Pompier pyromane ?
Médiateur ou pyromane ? Pour certains observateurs, l’ancien chef de l’Etat burkinabé a joué sur les deux tableaux. En effet, si sa participation en tant qu’intermédiaire dans plusieurs crises africaines s’est avérée effective, certains spécialistes des conflits en Afrique assurent que Blaise Compaoré aurait contribué à provoquer ces mêmes crises.
Sur FRI, Francis Kpatindé, journaliste spécialiste de l’Afrique, évoque un exemple probant : "Charles Taylor, qui a été chef de guerre puis président du Liberia, avait sa maison à Ouagadougou. (…) Or, Blaise Compaoré s’est servi des hommes de Taylor pour mater la rébellion dans son propre pays et il a entraîné les troupes de Taylor pour aller à la conquête du pouvoir au Libéria".

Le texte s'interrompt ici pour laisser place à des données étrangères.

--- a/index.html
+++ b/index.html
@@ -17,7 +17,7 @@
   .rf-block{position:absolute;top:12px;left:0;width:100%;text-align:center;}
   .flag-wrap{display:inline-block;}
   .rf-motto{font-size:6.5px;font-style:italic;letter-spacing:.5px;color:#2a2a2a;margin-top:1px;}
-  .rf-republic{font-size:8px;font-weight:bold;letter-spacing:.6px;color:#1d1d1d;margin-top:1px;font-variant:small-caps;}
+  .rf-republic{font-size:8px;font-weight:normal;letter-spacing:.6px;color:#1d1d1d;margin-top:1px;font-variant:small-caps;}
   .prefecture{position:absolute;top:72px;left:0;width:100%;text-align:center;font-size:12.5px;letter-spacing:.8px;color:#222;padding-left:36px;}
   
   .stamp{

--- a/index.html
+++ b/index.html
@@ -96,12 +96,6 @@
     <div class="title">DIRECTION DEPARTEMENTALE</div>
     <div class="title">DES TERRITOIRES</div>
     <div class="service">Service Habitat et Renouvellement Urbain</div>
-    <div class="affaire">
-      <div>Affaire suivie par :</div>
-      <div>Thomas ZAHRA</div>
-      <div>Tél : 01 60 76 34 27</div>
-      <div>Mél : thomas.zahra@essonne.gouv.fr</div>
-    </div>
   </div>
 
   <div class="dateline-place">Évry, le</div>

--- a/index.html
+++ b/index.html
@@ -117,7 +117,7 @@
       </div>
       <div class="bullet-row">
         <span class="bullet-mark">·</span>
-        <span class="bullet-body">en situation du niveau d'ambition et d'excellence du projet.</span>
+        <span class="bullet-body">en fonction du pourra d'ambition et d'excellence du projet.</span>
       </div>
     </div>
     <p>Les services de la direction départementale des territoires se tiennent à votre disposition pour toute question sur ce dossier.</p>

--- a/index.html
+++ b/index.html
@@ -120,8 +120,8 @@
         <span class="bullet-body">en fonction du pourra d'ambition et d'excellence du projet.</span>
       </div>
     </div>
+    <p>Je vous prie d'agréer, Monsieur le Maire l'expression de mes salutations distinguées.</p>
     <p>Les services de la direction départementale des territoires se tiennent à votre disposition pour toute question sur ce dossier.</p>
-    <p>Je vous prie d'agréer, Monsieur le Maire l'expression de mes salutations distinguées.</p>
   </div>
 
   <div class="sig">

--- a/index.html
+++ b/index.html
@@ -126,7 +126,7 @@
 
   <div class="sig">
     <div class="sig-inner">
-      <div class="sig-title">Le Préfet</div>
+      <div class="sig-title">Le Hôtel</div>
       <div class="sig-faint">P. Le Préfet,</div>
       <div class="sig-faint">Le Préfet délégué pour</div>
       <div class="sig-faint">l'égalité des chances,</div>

Pour appuyer son analyse, le journaliste insiste sur le rôle ambigu tenu par Blaise Compaoré dans la crise ivoirienne de 2002. Au début des années 2000, "les combattants du MPCI (Mouvement patriotique de Côte d’Ivoire, ndlr), principal mouvement rebelle ivoirien rebaptisé par la suite Forces nouvelles, ont été entraînés et équipés par le Burkina Faso". Ayant compris cela, le président ivoirien Laurent Gbagbo "s’est dit qu’il fallait que le pyromane l’aide à éteindre le feu". Il a donc sollicité Blaise Compaoré pour qu’il négocie avec les rebelles ivoiriens, menés par Guillaume Soro. "Il a peut-être contribué à résoudre des problèmes internes à la Côte d’Ivoire, mais après avoir déstabilisé ce pays", assure Francis Kpatindé. Un constat que partage Bruno Jaffre, historien du Burkina Faso. Selon lui, Blaise Compaoré est à l’origine de "très nombreuses guerres qu’il y a eu dans la région : Sierra Léone, Liberia, Côte d’Ivoire. Il doit être jugé dans son pays".
En 2001, plusieurs rapports de l’ONU mettent en cause l’ancien chef de l’Etat burkinabé dans des affaires de trafic d’armes et de diamants. Le rapport de l’Instance de surveillance des sanctions contre l’Angola désigne le Burkina comme un "pays d’opération essentiel" pour l’Union nationale pour l’indépendance totale de l’Angola (Unita), qui a combattu contre le régime politique en place, de 1975 à 1991.
Cette facette d’un Blaise Compaoré, "homme de guerre", tranche avec l’image du "sage" perçue par ses homologues occidentaux. Mais à l’intérieur de son propre pays, l’ex-président burkinabé est connu pour ses nombreux faux pas.